Para estas épocas decembrinas, donde todos se engordaban, la niñita pasaba por un sutil proceso de depuración más efectivo que cualquier purgante sacalombrices, pues la ingesta de dulces y chucherías disminuía considerablemente debido a que los centavos y menuditos que destinaban a la compra de dulces y melaos estaban todos exclusivamente dedicados a la adquisición de una cosa muy preciada para ella, el triquitraque.
Borracho triquitraque que le sacó canas verdes a sus mayores.
La muchachita lo compraba a cualquier hora, en cualquier tienda de barrio: donde el indio, donde el cachaco, donde Prosperito y hasta donde Macú y Tindá iba a dar la borda con tal de obtener sus preciados polvoritos.
No había poder humano que convenciera la indómita criatura del riesgo que corría por pasar todo el día prendiendo triquitraques a la trocha y mocha y experimentando con ellos, acuñándolos peligrosamente en sus bolsillos y desprevenida, acercarse a los fogones sin saber si el día menos pensado, explotaba junto a ellos.
Pobre ángel de la guarda de esa criatura traviesa. Lo ponía a trabajar extraordinarios, siempre en alerta 24/7 y correr de aquí pa’ allá y de allá pa’ acá, como bolita de ping pong, para evitarle una mala hora.
El otro día, el angelito se sentó a descansar un minuto porque la pequeña dormía y zuas… se fue la luz y para espantar la oscuridad se encendió una vela, como de costumbre.
¿Pues han de creer que en los bolsillos de la durmiente había un triquitraque olvidado?
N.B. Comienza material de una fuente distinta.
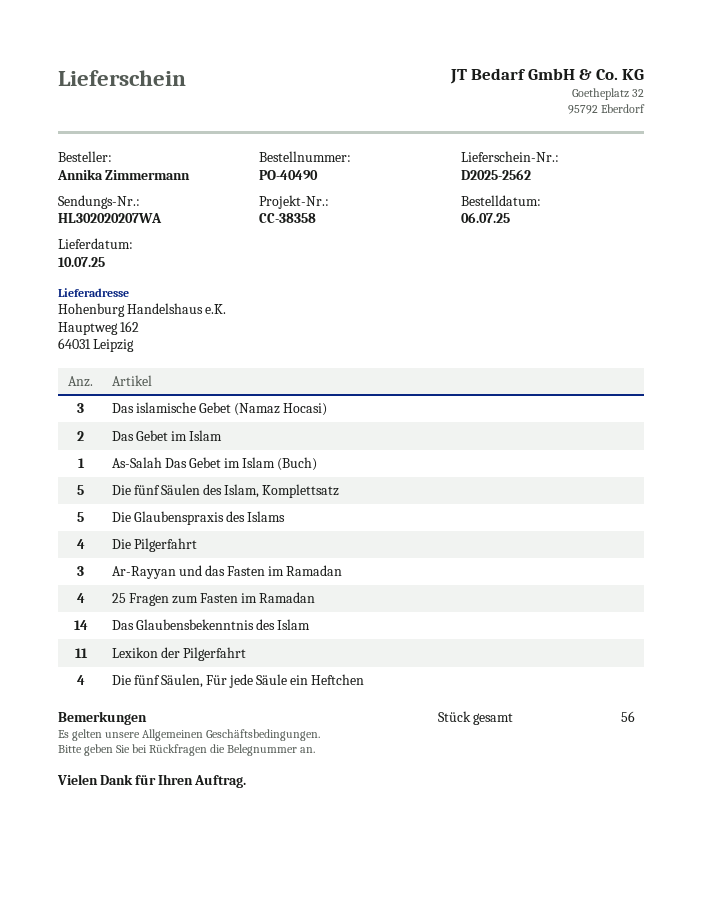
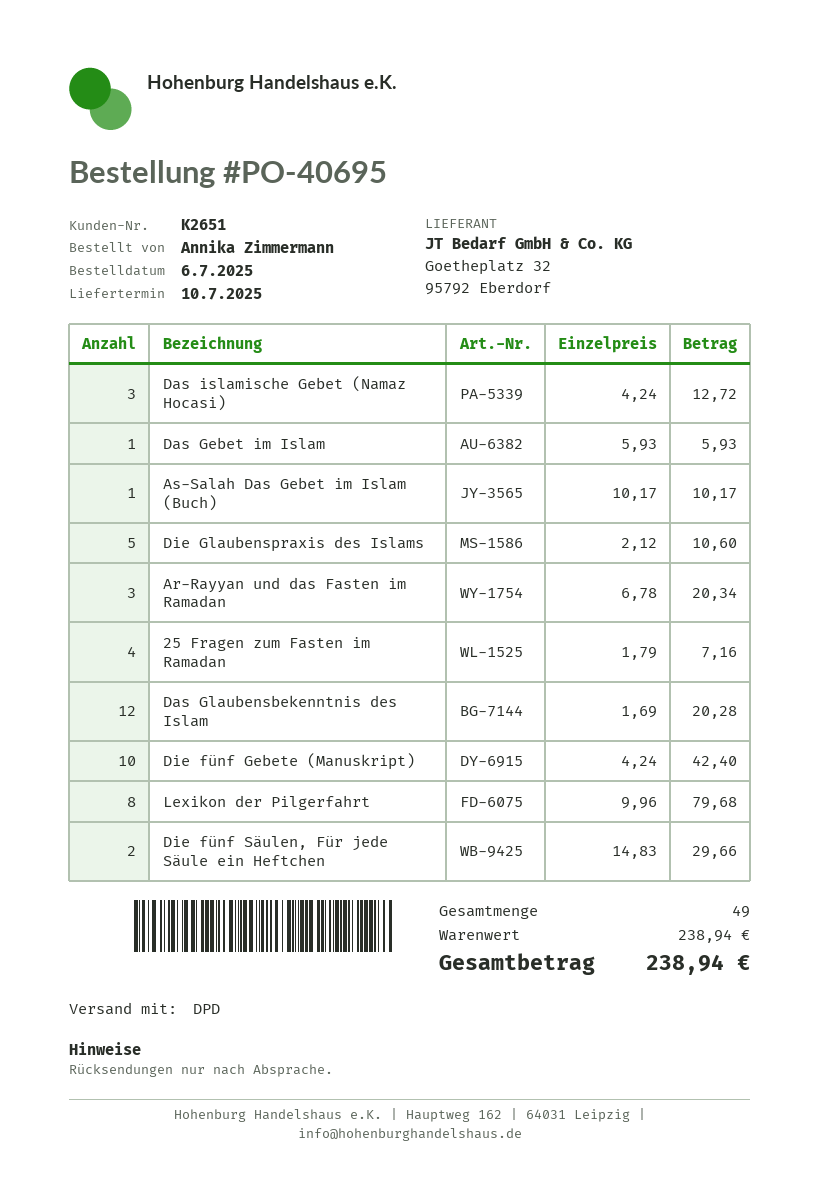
order number: PO-40490 -> PO-40695
Das Gebet im Islam: 2 -> 1
Die fünf Säulen des Islam, Komplettsatz: 5 -> none
Die Pilgerfahrt: 4 -> none
Das Glaubensbekenntnis des Islam: 14 -> 12
Lexikon der Pilgerfahrt: 11 -> 8
Die fünf Säulen, Für jede Säule ein Heftchen: 4 -> 2
Die fünf Gebete (Manuskript): none -> 10
total quantity: 56 -> 49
Y en una voltereta durante el sueño la falda rozaba la vela y al calor de la candela el triquitraque ya estaba listo a explotar… El ángel voló a apagar la vela, haciéndose pasar por un nordeste inoportuno que entró por la ventana para evitarle el quemón. ¡Pobre angelito!
En el barrio, los pelaos de la calle, esos expertos y con cancha, metían paco pacos en botellas de gaseosas y como gran gracia, introducían triquitraques y le daban fuego por el gusto de verlos explotar juntos.
El ángel guardián, con los pelos de punta, hablaba con la conciencia para que le susurrara al oído a la fulanita, de los peligros de repetir esa acción, pero ella se hacía la sorda y aunque si los susurros se tornaban gritos, hacía caso omiso de ellos y ya estaba con botella en mano, expuesta a otro peligro.
El ángel de su guarda, desesperado, fue a llamar a su abuelita, disfrazándose de ‘pálpito’, y esta, con la mano en el corazón y una angustia inexplicable salió a la puerta de la casa y justo a tiempo detuvo la inminente explosión con un grito desgargantado que asustó hasta la estatua de Padilla, en medio del parque.
Pero el día menos pensado, el quemón llegó. En la mano derecha dejó su huella de llaguitas y vejigas y ella se justificaba diciéndose a sí misma “sarna con gusto no pica”, a lo que el ángel guardián exhausto e iracundo le respondió: No muchachita, ese quemón permití yo que te lo hicieras para que entendieras el peligro de los triquitraques, y para que supieras de una vez por todas que “la letra con sangre, y con llagas, entra”.